TASK DETAILS
From the data below, repeat exactly the lines from the line with "[164,55,216,61] немного -> (195, 85) none" to the line with "[567,1115,608,1124] [37,1135,608,1147] [37,1155,142,1167]", both included.

EXTRACTED INFORMATION
--
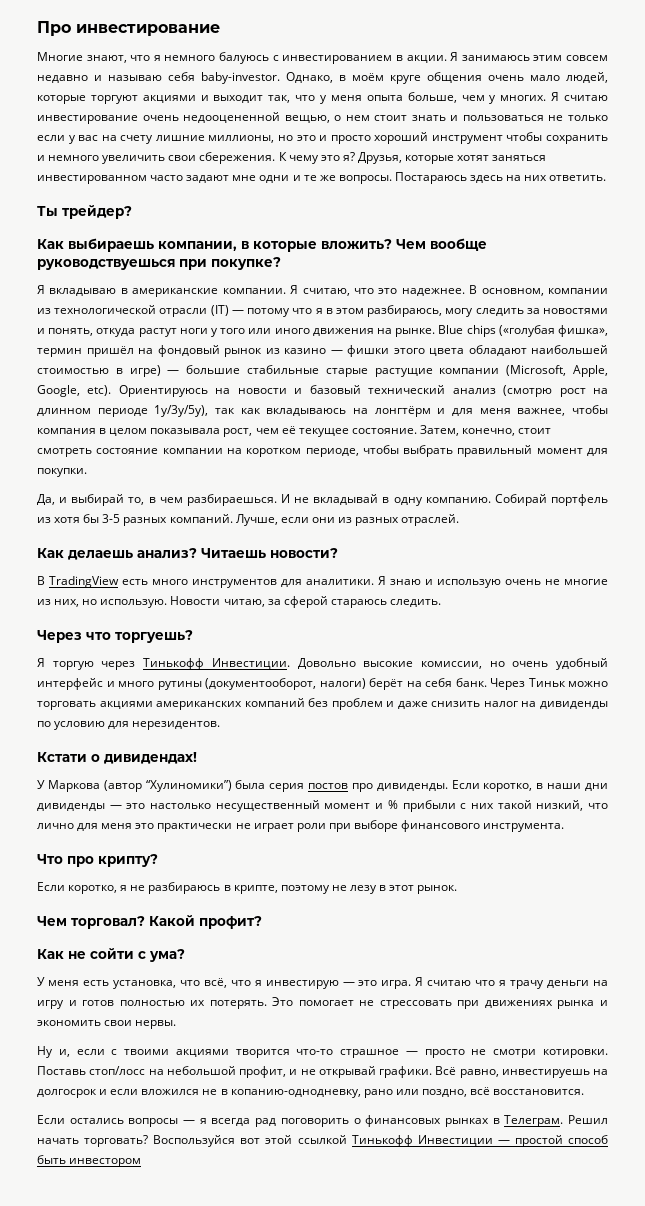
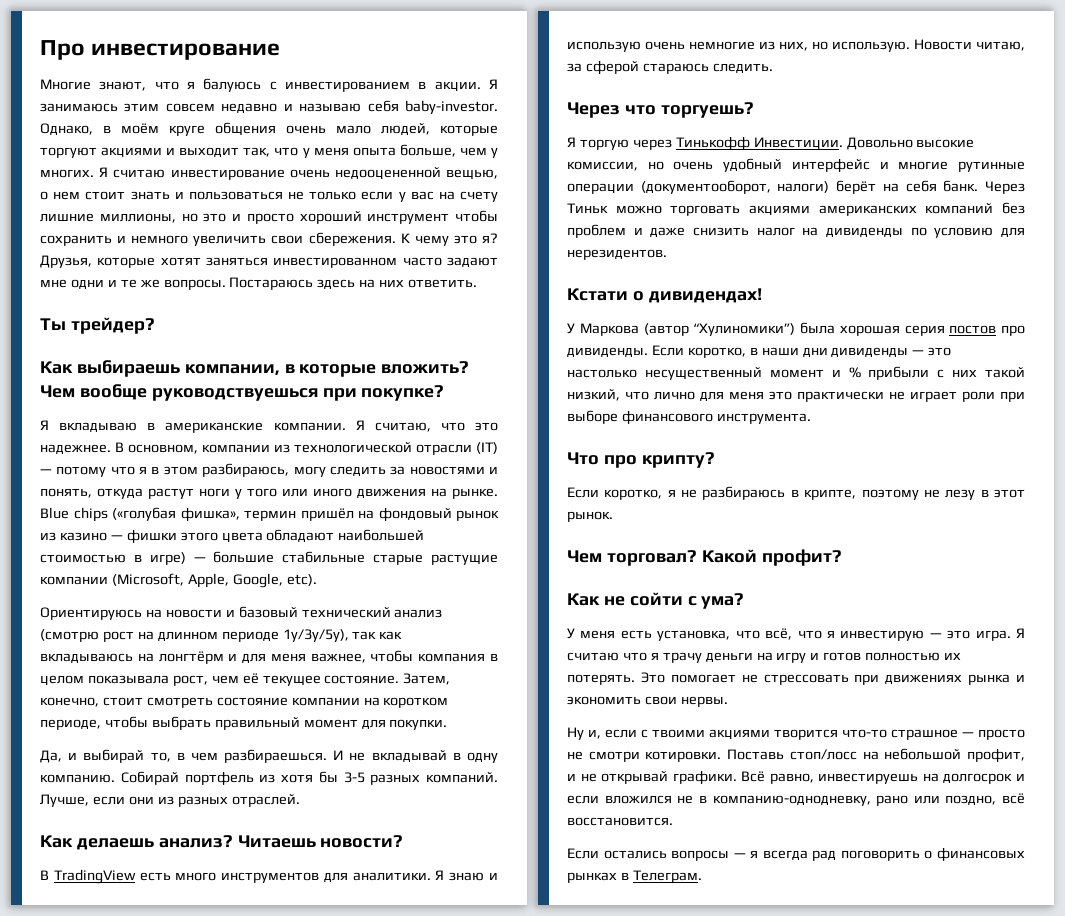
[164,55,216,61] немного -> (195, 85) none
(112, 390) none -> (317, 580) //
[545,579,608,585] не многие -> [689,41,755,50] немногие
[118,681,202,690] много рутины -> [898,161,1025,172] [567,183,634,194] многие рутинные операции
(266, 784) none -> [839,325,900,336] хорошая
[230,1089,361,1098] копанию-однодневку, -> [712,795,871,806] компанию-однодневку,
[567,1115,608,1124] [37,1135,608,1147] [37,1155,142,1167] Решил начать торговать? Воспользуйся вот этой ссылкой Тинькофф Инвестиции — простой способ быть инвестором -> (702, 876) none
--
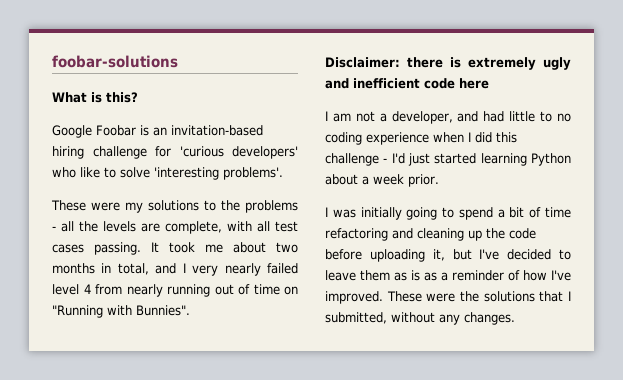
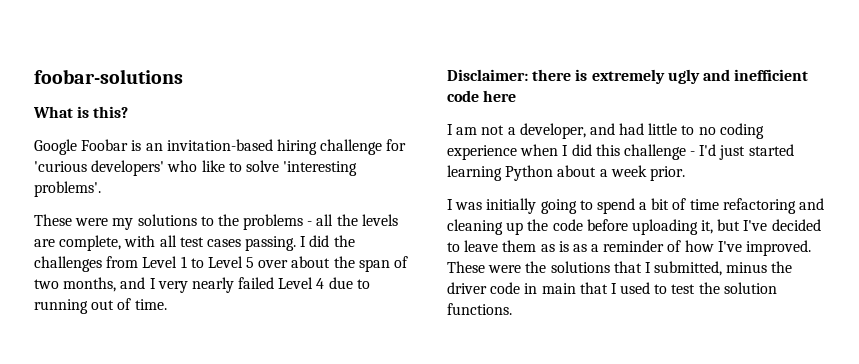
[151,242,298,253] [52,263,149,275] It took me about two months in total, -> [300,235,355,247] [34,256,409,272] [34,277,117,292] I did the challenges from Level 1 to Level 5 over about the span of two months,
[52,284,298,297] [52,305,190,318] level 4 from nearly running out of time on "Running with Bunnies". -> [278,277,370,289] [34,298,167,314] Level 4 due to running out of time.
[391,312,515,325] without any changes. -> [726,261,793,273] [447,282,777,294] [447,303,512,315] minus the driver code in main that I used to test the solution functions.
--
WRITTEN RESPONSE
[164,55,216,61] немного -> (195, 85) none
(112, 390) none -> (317, 580) //
[545,579,608,585] не многие -> [689,41,755,50] немногие
[118,681,202,690] много рутины -> [898,161,1025,172] [567,183,634,194] многие рутинные операции
(266, 784) none -> [839,325,900,336] хорошая
[230,1089,361,1098] копанию-однодневку, -> [712,795,871,806] компанию-однодневку,
[567,1115,608,1124] [37,1135,608,1147] [37,1155,142,1167] Решил начать торговать? Воспользуйся вот этой ссылкой Тинькофф Инвестиции — простой способ быть инвестором -> (702, 876) none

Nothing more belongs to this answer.